Object detection forms the basis for the perception module and is formally done by using cameras and Lidar. A lot of research is carried out on the camera-based object detection that includes many state-of-the-art object detectors, for instance, YOLO-v3 [5], SSD [6], Faster-RCNN [7], RefineDet [8], M2Det [9]. These object detectors have limitation to operate in the adverse weather conditions [10]. In addition, much research is also focused on the use of Lidar for object detection. For this purpose, the Lidar data is represented either in rasterized [11] or geometric format [12] [13] but have limitation to processing computation and adverse weather condition. Besides, camera and Lidar object detection, there is still a room of improvement for the radar-based object detection. In this work, radar-based object detection in different weather condition is explored without utilizing any auxiliary sensor modality information. The radar-based object detection is formulated as a set prediction problem by designing a proposed network that includes channel boosting feature ensemble followed by transformer encoder-decoder architecture. The radar’s data is complex; to determine rich feature representation, the channel boosting scheme is adopted in which the input radar image is transformed into different color space. The input radar image and color space images are followed by the respective backbone network for the features generation. The respective backbone networks’ features are concatenated, and these image features are fed to transformer encoder-decoder architecture for object detection. The proposed network is extensively evaluated using the COCO evaluation metrics. The experimental evaluation shows the efficacy of proposed work with the state-of-the-art method [1]. The main contributions are listed as follows:

Refer to caption — Figure 1: The overall framework for the proposed method. It includes a channel boosting feature ensemble method along with transformer encoder-decoder network for the radar-based object detection.

1.

A novel channel boosting feature ensemble method is designed for the feature representation of radar data.
2.

The channel boosting feature ensemble method is used in conjunction with the transformer encoder-decoder architecture for the radar-based object detection.
3.

The efficacy of the proposed method (best-model) illustrates $12.55\%$ and $12.48\%$ increase in mean average precision (mAP) score in both good and good-bad weather conditions for radar-based object detection as compared to state-of-the-art (best-model) [1].
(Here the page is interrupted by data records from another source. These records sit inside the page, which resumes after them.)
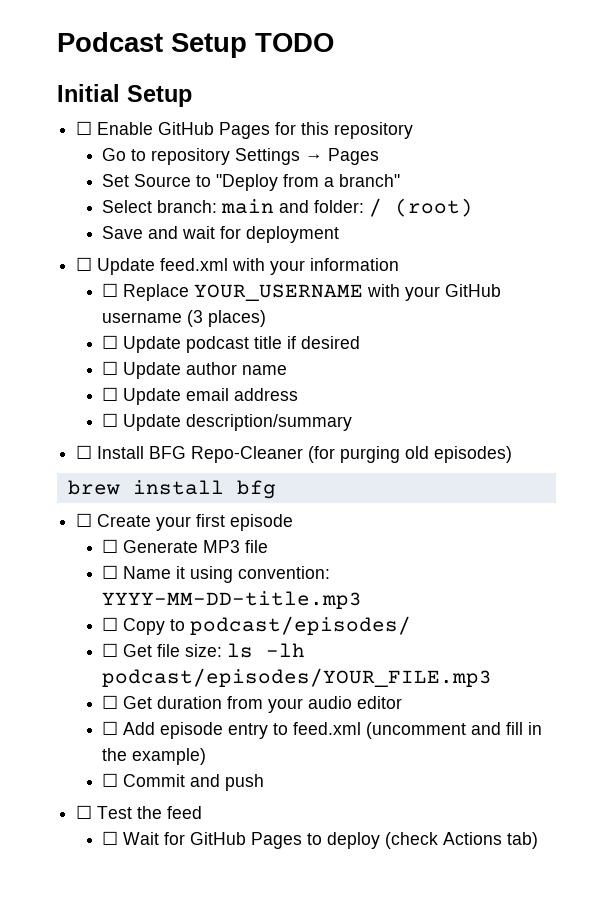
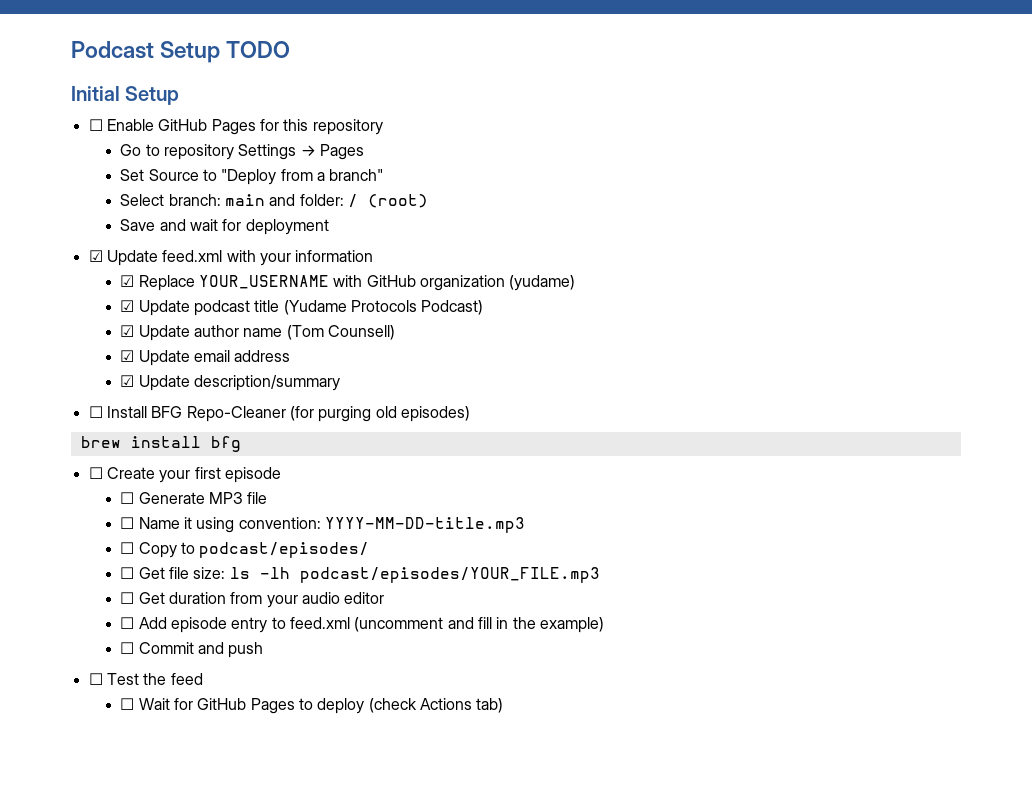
- ☐ Update feed.xml with your information
+ ☑ Update feed.xml with your information
- ☐ Replace YOUR_USERNAME with your GitHub username (3 places)
- ☐ Update podcast title if desired
- ☐ Update author name
- ☐ Update email address
+ ☑ Replace YOUR_USERNAME with GitHub organization (yudame)
+ ☑ Update podcast title (Yudame Protocols Podcast)
+ ☑ Update author name (Tom Counsell)
+ ☑ Update email address
- ☐ Update description/summary
+ ☑ Update description/summary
The rest of the paper is organized as follows: Section II gives related work. Section III explains the proposed methodology. The experimentation and results are discussed in Section IV, and section V concludes the paper.

II Related Work

The researchers in [14, 15, 16] have explored radar-based object detection in the domain of autonomous vehicle. [17] has proposed a post-processing algorithm for object detected by highly accurate and reliable radar. The algorithm clusters multiple detections form a single object and track them using Kalman filter. [18] handles the uncertainties of laser radar by occupancy grid framework. The occupancy grid map is formed by using the inverse sensor model in the cartesian coordinate framework. The local grid map and global grid map, generated by temporal integration of sensor data are fused using the Dempster rule of combination. The conflict information is used to detect the moving object.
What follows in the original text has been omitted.